Deleting data: soft, hard or audit?

July 8th, 2020

10 min read

This article is over 12 months old, and may be out of date or no longer relevant.

But you're here anyway, so give it a read see if it still applies to you.

For years I have developed web apps with the idea of soft deletes: when data is deleted, it is simply marked as “deleted”, but not actually deleted from the database.

One of the main reasons for this is that, well, users tend to like clicking buttons – including “delete” – without actually reading those final confirmation prompts. While backups can capture older data, if data has been created and deleted since the last backup was run, there’s no way to recover it.

Soft deletes resolves this: the data still exists in the database, and it is possible to clear the deleted flag.

For years I’ve implemented soft deletes in systems, initially using a Boolean flag (is it deleted, yes or no) but more recently using a timestamp of when it was “deleted”. And of course by “delete”, I actually mean an update to mark it as deleted.

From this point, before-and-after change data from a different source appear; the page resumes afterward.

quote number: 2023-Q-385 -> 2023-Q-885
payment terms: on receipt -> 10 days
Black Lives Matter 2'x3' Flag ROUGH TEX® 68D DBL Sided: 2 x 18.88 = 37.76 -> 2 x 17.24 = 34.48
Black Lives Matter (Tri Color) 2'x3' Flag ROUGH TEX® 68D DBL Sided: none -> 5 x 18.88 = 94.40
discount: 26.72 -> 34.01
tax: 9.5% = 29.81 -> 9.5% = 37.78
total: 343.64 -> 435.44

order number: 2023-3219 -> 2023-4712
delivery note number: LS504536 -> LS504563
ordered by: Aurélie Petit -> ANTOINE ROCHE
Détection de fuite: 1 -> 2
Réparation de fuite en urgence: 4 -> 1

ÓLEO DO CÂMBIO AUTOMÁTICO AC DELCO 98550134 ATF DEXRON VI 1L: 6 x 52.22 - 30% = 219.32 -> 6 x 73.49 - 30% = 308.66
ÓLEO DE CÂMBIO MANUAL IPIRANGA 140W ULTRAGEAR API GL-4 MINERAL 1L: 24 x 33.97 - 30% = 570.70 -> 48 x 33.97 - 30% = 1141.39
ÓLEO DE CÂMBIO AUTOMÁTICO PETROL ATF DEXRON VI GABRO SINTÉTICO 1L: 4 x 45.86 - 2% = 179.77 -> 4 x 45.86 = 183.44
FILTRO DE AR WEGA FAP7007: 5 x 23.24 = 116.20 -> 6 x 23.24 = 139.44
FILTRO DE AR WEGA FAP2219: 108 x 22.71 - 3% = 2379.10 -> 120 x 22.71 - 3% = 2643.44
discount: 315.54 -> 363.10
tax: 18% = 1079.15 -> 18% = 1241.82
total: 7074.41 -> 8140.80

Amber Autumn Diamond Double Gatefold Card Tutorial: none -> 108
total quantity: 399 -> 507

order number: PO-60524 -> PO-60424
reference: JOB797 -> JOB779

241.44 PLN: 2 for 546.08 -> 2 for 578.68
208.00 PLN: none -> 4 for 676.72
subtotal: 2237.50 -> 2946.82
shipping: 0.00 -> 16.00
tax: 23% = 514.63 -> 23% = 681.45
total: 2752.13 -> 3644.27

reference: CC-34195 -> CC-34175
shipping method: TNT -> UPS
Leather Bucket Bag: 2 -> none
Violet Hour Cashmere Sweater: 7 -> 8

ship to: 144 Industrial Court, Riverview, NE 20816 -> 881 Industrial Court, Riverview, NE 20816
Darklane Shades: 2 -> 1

But it isn’t perfect… and had me reading around to see if there are other ways to handle “deleting” data from the database, and basically it comes down to three general approaches:

Soft deletes: marking data as deleted
Hard deletes: performing a DELETE on a table
An audit approach: moving a representation of the data to an audit log, then performing a hard delete

Hard deletes are scary and incredibly final. And as mentioned, users will delete things and want them back, so that’s not ideal. Being able to restore deleted data, while rare, is incredibly useful.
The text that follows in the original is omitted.